Monday, December 03, 2007

An exotic subtropical beauty producing pendulous racemes of flowers

After a scorching week in the Wairarapa, followed by another with a shallow promise of rain by Friday, I took to my hose. My primary targets were recently planted specimens, mostly climbers.
Of these two were thunbergias, Thunbergia mysorensis, and T. grandiflora ‘Alba’. The genus of thunbergia is quite large containing some 100 species and named for Dr. Karl Pehr Thunberg, 1743 -1822. He was a traveller in Batavia and Japan, afterwards Professor of Botany at Uppsala Sweden; so my ‘Royal Horticultural Society Dictionary of Gardening, 1956 edition tells me. Would that I could afford the latest edition, not republished until the early 1990s, but mine is still a very dependable dictionary in four volumes. Back to the thunbergias, There is a species lending itself to my garden almost in the manner of a weed, black-eyed Susan, T. alata. The flower is easily recognised by the bright orange petals centred with a black spot hence the common name. I don’t mind it spreading itself around the largely as yet uncultivated parts of the garden, I have shrubs growing which will eventually block the sun from these sun loving vines and stifle it.
The first of the thungbergia I was out to water was T. mysorensis, a rather exotic subtropical beauty producing pendulous racemes of flowers. The flower emerges from russet sepals to expose horizontally held petals of yellow splashed with red. Strangely they remind me of a group of singers with their mouth agape in full chorus! This vine has been planted to climb amongst the branches of the pride of Bolivia tree, Tipuana tipu, from where the blooms will eventually dangle from above over t he path beneath.

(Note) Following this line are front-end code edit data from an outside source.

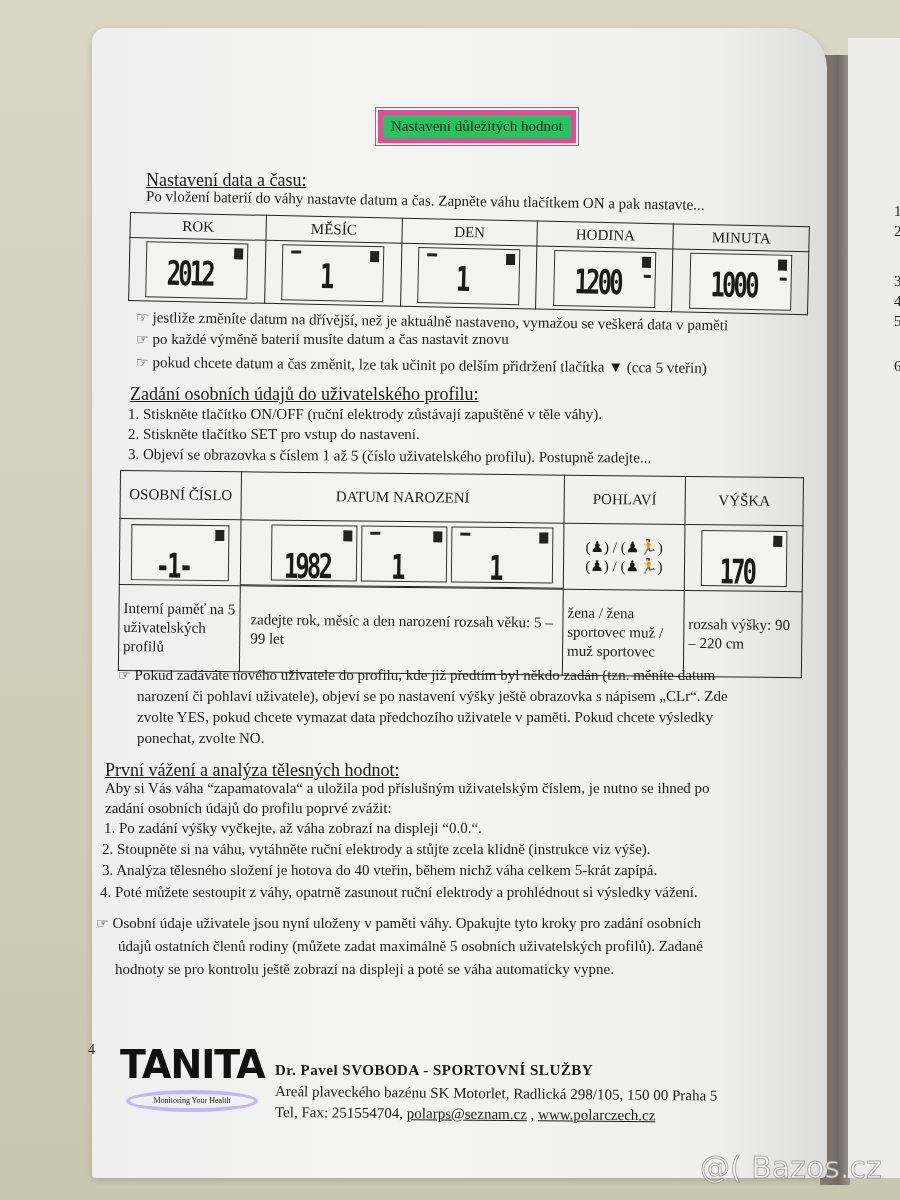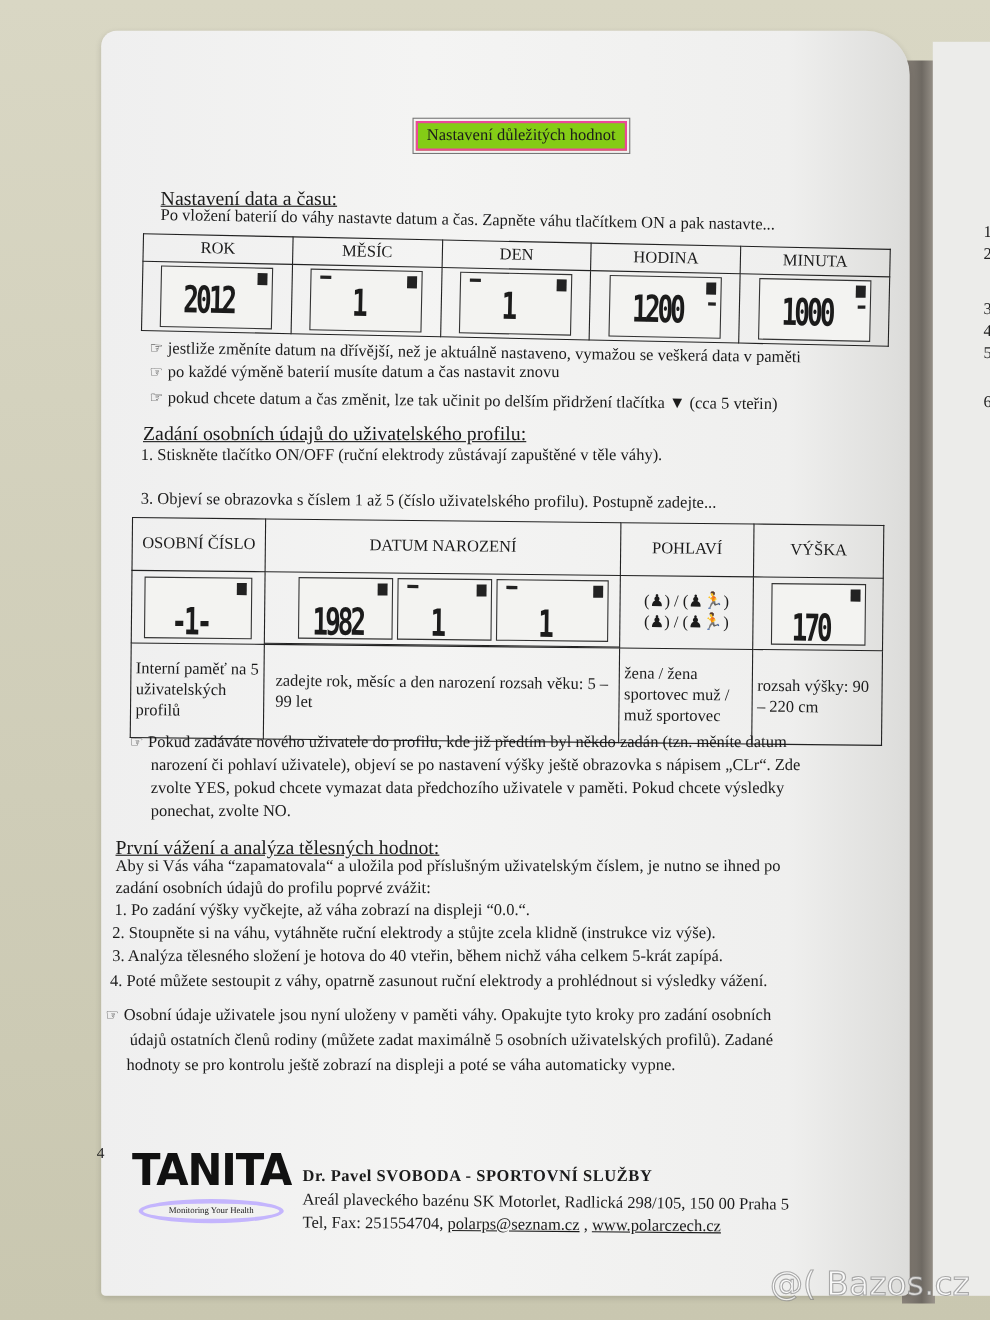--- a/index.html
+++ b/index.html
@@ -14,8 +14,8 @@
   .right-page{position:absolute;left:848px;top:38px;width:60px;height:1140px;background:#ececea;}
   .right-page span{position:absolute;left:46px;font-size:15px;color:#222;}
   .content{position:absolute;left:0;top:0;width:900px;height:1200px;}
-  .title-box{position:absolute;left:378px;top:110px;padding:3px 8px;border:2px solid #ec4899;
-    outline:1px solid #777;outline-offset:2px;font-size:15px;background:#84cc16;}
+  .title-box{position:absolute;left:378px;top:110px;padding:3px 8px;border:5px solid #ec4899;
+    outline:1px solid #777;outline-offset:2px;font-size:15px;background:#22c55e;}
   .h{position:absolute;font-size:18px;text-decoration:underline;}
   .p{position:absolute;font-size:15px;line-height:20px;white-space:nowrap;}
   table{position:absolute;border-collapse:collapse;font-family:"Liberation Serif",serif;}

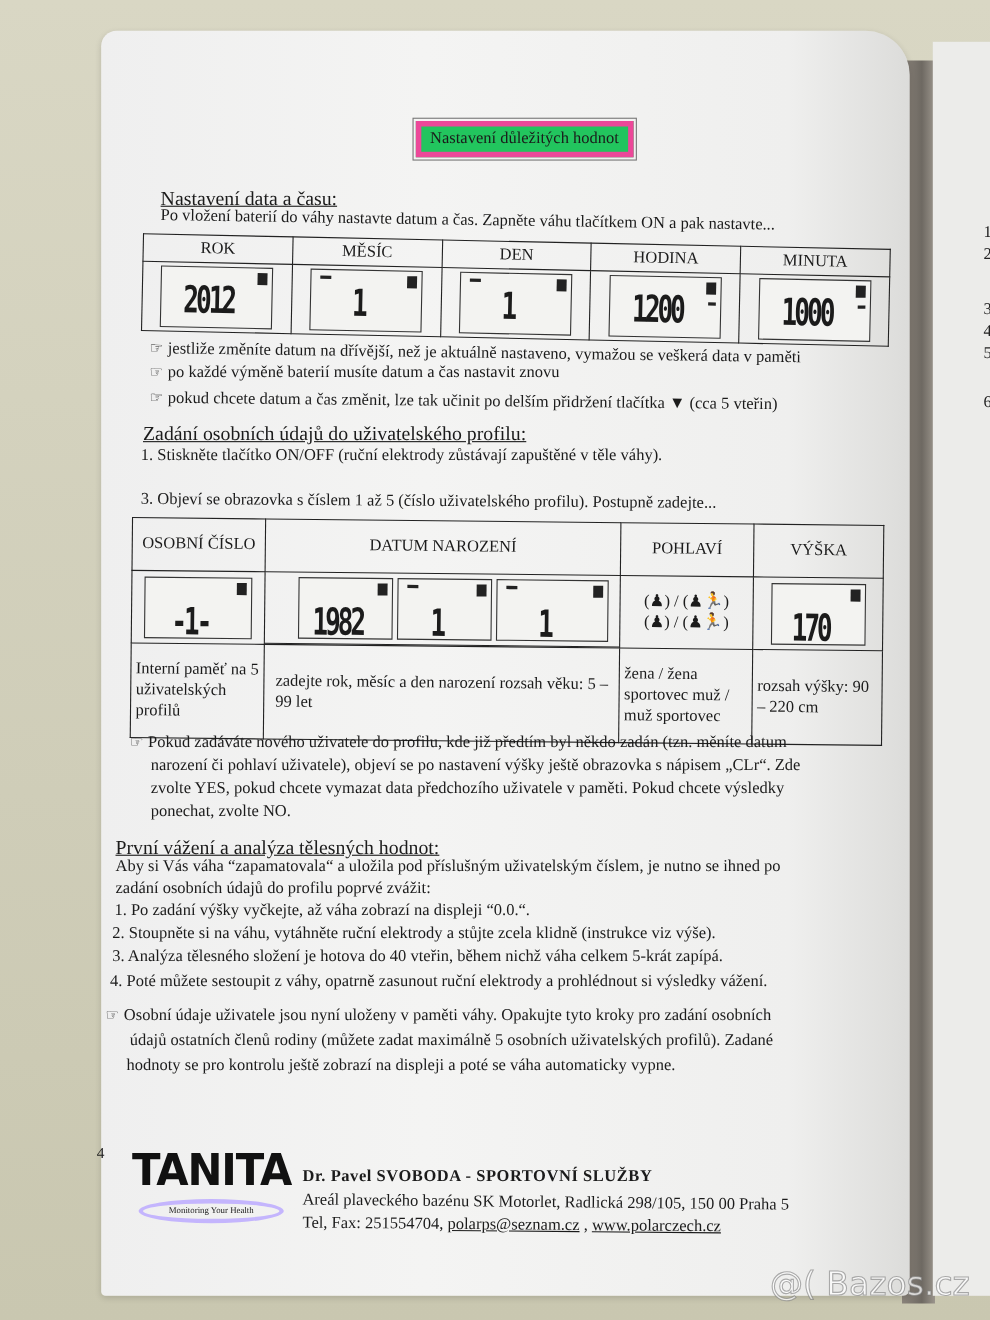--- a/index.html
+++ b/index.html
@@ -116,6 +116,7 @@
 
   <div class="h" style="left:130px;top:384px">Zadání osobních údajů do uživatelského profilu:</div>
   <div class="p" style="left:128px;top:404px">1.  Stiskněte tlačítko ON/OFF (ruční elektrody zůstávají zapuštěné v těle váhy).</div>
+  <div class="p" style="left:128px;top:424px">2.  Stiskněte tlačítko SET pro vstup do nastavení.</div>
   <div class="p" style="left:128px;top:444px;transform:rotate(0.4deg);transform-origin:left">3.  Objeví se obrazovka s číslem 1 až 5 (číslo uživatelského profilu). Postupně zadejte...</div>
 
   <table class="t2" style="left:120px;top:470px;width:684px;transform:rotate(0.6deg);transform-origin:left top;">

The other Thunbergia, T. grandiflora ‘Alba’ I have only seen in photos from books on tropical gardens. Despite this I have planted one in the garden. The flowers are white, quite large and hang in racemes much as the T. mysorensis. The flowers are very similar to the Bengal clock vine T. grandiflora of which I have one slowly establishing itself over the water tank. My T. g. ‘Alba’ I anticipate launching itself into the limbs of the black wattle form where it can hang its blooms for visitors to see as they approach the house.
The other vine I watered was the bridal wreath vine, Stenphenotis floribunda. The clusters of highly scented white flowers on this twiner are prized in the floristry, mostly as the common name suggests for the wedding industry. I have seen once a specimen on the hand rail of a deck in Rocky Bay flowering prolifically. Mine will hopefully one day put itself amongst the karo, Pittosporum crassifolium. Adjacent to this I have a small bench, the perfect spot to enjoy the perfume from these small star shaped clusters.
Planting climbers I believe adds and an extra dimension to a garden, providing interest and an encouragement to lift ones gaze from one's feet.